→ Goal of the exercise
Could you return every record below exactly as it is written?
Top of Provided entries
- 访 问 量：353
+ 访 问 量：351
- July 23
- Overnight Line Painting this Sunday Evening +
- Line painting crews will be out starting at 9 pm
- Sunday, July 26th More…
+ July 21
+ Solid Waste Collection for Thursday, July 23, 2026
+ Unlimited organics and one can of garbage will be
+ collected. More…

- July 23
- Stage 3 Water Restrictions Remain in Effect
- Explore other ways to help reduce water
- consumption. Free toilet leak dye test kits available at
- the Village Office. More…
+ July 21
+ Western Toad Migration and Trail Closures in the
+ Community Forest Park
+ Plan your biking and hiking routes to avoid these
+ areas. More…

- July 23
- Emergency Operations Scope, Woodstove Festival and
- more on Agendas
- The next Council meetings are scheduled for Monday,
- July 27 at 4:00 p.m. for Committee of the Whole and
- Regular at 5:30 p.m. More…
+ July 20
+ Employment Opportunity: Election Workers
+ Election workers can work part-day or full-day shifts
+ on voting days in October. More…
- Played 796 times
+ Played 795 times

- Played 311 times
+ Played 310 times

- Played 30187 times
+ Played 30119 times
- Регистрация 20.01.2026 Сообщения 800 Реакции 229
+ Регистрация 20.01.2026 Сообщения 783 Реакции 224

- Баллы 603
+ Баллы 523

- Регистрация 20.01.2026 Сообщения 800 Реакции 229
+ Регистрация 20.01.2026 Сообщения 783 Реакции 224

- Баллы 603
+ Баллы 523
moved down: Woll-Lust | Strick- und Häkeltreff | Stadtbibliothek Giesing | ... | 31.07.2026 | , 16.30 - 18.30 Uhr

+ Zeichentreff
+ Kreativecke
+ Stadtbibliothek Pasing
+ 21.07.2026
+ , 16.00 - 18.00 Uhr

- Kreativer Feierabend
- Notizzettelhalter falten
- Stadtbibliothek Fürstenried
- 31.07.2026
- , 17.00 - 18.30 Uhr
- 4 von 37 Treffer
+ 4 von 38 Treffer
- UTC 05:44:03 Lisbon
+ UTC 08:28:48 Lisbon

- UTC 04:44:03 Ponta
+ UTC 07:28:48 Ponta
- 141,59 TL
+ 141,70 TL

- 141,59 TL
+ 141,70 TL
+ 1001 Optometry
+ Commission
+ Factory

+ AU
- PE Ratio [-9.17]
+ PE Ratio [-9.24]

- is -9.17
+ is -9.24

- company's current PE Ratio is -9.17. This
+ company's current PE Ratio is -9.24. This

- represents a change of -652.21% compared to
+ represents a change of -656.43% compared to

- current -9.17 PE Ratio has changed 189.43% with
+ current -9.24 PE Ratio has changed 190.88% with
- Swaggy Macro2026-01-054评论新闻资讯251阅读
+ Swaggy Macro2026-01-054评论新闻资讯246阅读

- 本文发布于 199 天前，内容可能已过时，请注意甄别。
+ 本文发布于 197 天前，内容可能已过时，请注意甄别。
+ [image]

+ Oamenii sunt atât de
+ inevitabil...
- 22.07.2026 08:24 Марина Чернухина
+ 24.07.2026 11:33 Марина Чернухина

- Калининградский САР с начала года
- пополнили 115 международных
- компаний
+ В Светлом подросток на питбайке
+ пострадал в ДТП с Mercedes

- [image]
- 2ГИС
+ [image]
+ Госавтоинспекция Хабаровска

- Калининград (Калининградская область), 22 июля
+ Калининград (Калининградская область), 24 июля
Bottom of Provided entries
→ Exercise answer
- 访 问 量：353
+ 访 问 量：351
- July 23
- Overnight Line Painting this Sunday Evening +
- Line painting crews will be out starting at 9 pm
- Sunday, July 26th More…
+ July 21
+ Solid Waste Collection for Thursday, July 23, 2026
+ Unlimited organics and one can of garbage will be
+ collected. More…

- July 23
- Stage 3 Water Restrictions Remain in Effect
- Explore other ways to help reduce water
- consumption. Free toilet leak dye test kits available at
- the Village Office. More…
+ July 21
+ Western Toad Migration and Trail Closures in the
+ Community Forest Park
+ Plan your biking and hiking routes to avoid these
+ areas. More…

- July 23
- Emergency Operations Scope, Woodstove Festival and
- more on Agendas
- The next Council meetings are scheduled for Monday,
- July 27 at 4:00 p.m. for Committee of the Whole and
- Regular at 5:30 p.m. More…
+ July 20
+ Employment Opportunity: Election Workers
+ Election workers can work part-day or full-day shifts
+ on voting days in October. More…
- Played 796 times
+ Played 795 times

- Played 311 times
+ Played 310 times

- Played 30187 times
+ Played 30119 times
- Регистрация 20.01.2026 Сообщения 800 Реакции 229
+ Регистрация 20.01.2026 Сообщения 783 Реакции 224

- Баллы 603
+ Баллы 523

- Регистрация 20.01.2026 Сообщения 800 Реакции 229
+ Регистрация 20.01.2026 Сообщения 783 Реакции 224

- Баллы 603
+ Баллы 523
moved down: Woll-Lust | Strick- und Häkeltreff | Stadtbibliothek Giesing | ... | 31.07.2026 | , 16.30 - 18.30 Uhr

+ Zeichentreff
+ Kreativecke
+ Stadtbibliothek Pasing
+ 21.07.2026
+ , 16.00 - 18.00 Uhr

- Kreativer Feierabend
- Notizzettelhalter falten
- Stadtbibliothek Fürstenried
- 31.07.2026
- , 17.00 - 18.30 Uhr
- 4 von 37 Treffer
+ 4 von 38 Treffer
- UTC 05:44:03 Lisbon
+ UTC 08:28:48 Lisbon

- UTC 04:44:03 Ponta
+ UTC 07:28:48 Ponta
- 141,59 TL
+ 141,70 TL

- 141,59 TL
+ 141,70 TL
+ 1001 Optometry
+ Commission
+ Factory

+ AU
- PE Ratio [-9.17]
+ PE Ratio [-9.24]

- is -9.17
+ is -9.24

- company's current PE Ratio is -9.17. This
+ company's current PE Ratio is -9.24. This

- represents a change of -652.21% compared to
+ represents a change of -656.43% compared to

- current -9.17 PE Ratio has changed 189.43% with
+ current -9.24 PE Ratio has changed 190.88% with
- Swaggy Macro2026-01-054评论新闻资讯251阅读
+ Swaggy Macro2026-01-054评论新闻资讯246阅读

- 本文发布于 199 天前，内容可能已过时，请注意甄别。
+ 本文发布于 197 天前，内容可能已过时，请注意甄别。
+ [image]

+ Oamenii sunt atât de
+ inevitabil...
- 22.07.2026 08:24 Марина Чернухина
+ 24.07.2026 11:33 Марина Чернухина

- Калининградский САР с начала года
- пополнили 115 международных
- компаний
+ В Светлом подросток на питбайке
+ пострадал в ДТП с Mercedes

- [image]
- 2ГИС
+ [image]
+ Госавтоинспекция Хабаровска

- Калининград (Калининградская область), 22 июля
+ Калининград (Калининградская область), 24 июля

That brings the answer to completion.